I have a 272xp that I rebuilt. I wanted to change the vent, but I can't get it out. It's threaded and turns, but won't come out.


----------



## Homelite410 (Feb 22, 2012)

minuteman tree said:


> I have a 272xp that I rebuilt. I wanted to change the vent, but I can't get it out. It's threaded and turns, but won't come out.



Not to hijack the thread here but what all did you do to your 272?


----------



## blsnelling (Feb 22, 2012)

My 346XP leaks. I need to revisit that again.


----------



## ncfarmboy (Feb 22, 2012)

minuteman tree said:


> I have a 272xp that I rebuilt. I wanted to change the vent, but I can't get it out. It's threaded and turns, but won't come out.

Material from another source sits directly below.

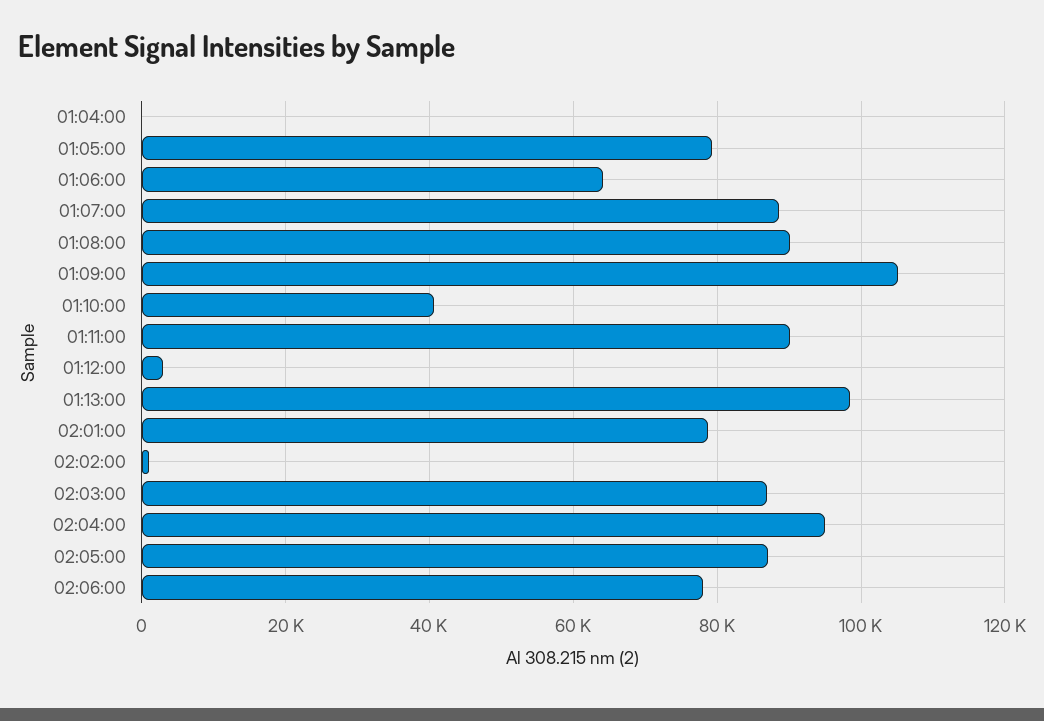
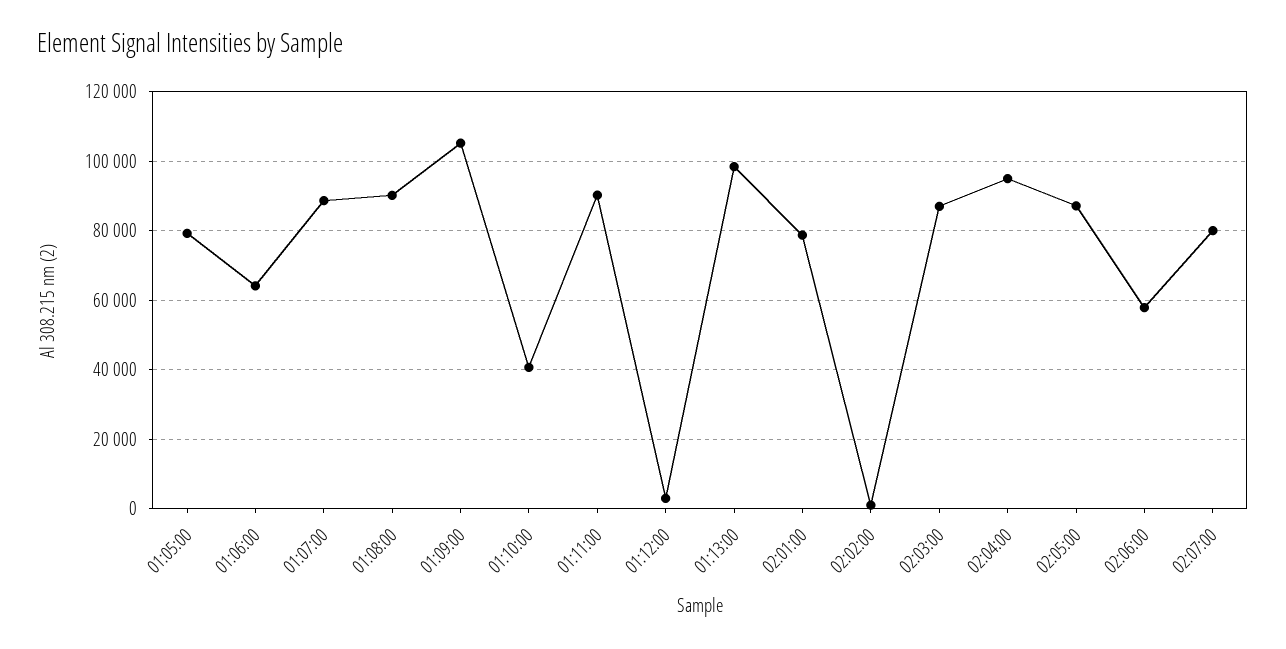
01:04:00: 0 -> none
02:06:00: 78000 -> 58000
02:07:00: none -> 80000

Push on vent from inside tank and turn ouside. It may push out try that first. I use long bent needle nose pliers to push em out. Same on a 50-51-55-254-257-261-262 and all that use the long black tube vent. You can replace the guts don't have to buy the whole vent.
Shep


----------



## half_full (Feb 22, 2012)

I had three leakers. pulled out one and replaced with new one. Still leaked. Pulled it again and put a very small amount of silicone around the area that it seats. No more leak. Did my others the same way. 
I like the o-ring idea better. Probably easier to remove if needed


----------



## rob066 (Feb 22, 2012)

half_full said:


> I had three leakers. pulled out one and replaced with new one. Still leaked. Pulled it again and put a very small amount of silicone around the area that it seats. No more leak. Did my others the same way.
> I like the o-ring idea better. Probably easier to remove if needed



I dont know what saw you have. But on my 385 I put the Orings on the very last step headed towards the fuel tank. The o rings fit into the bore with a slight press fit. I greased them up good. The problem with most silicone is that it is not gas resistant for long. To help I put them on the long skinny part of the tube. If you put three the tube hangs out to far.


----------



## minuteman tree (Feb 22, 2012)

Thanks ncfarmboy. I'll give it a shot.


----------



## Mikehemi (Nov 18, 2017)

I have a husky 55 rancher that's leaking from the fuel tank vent. Any idea on how to pull it out to replace?? Thanks.


----------



## Westboastfaller (Nov 18, 2017)

Welcome to the site.
Yeah Mike,
You can google 55 Rancher images and see what you are up against.
That one seems to have a long black tube. One on the page has a thread but I see it has a slot. I have just taken out the little white pill style but I'm sure it's the same. Poke the stones out by pushing to one side. 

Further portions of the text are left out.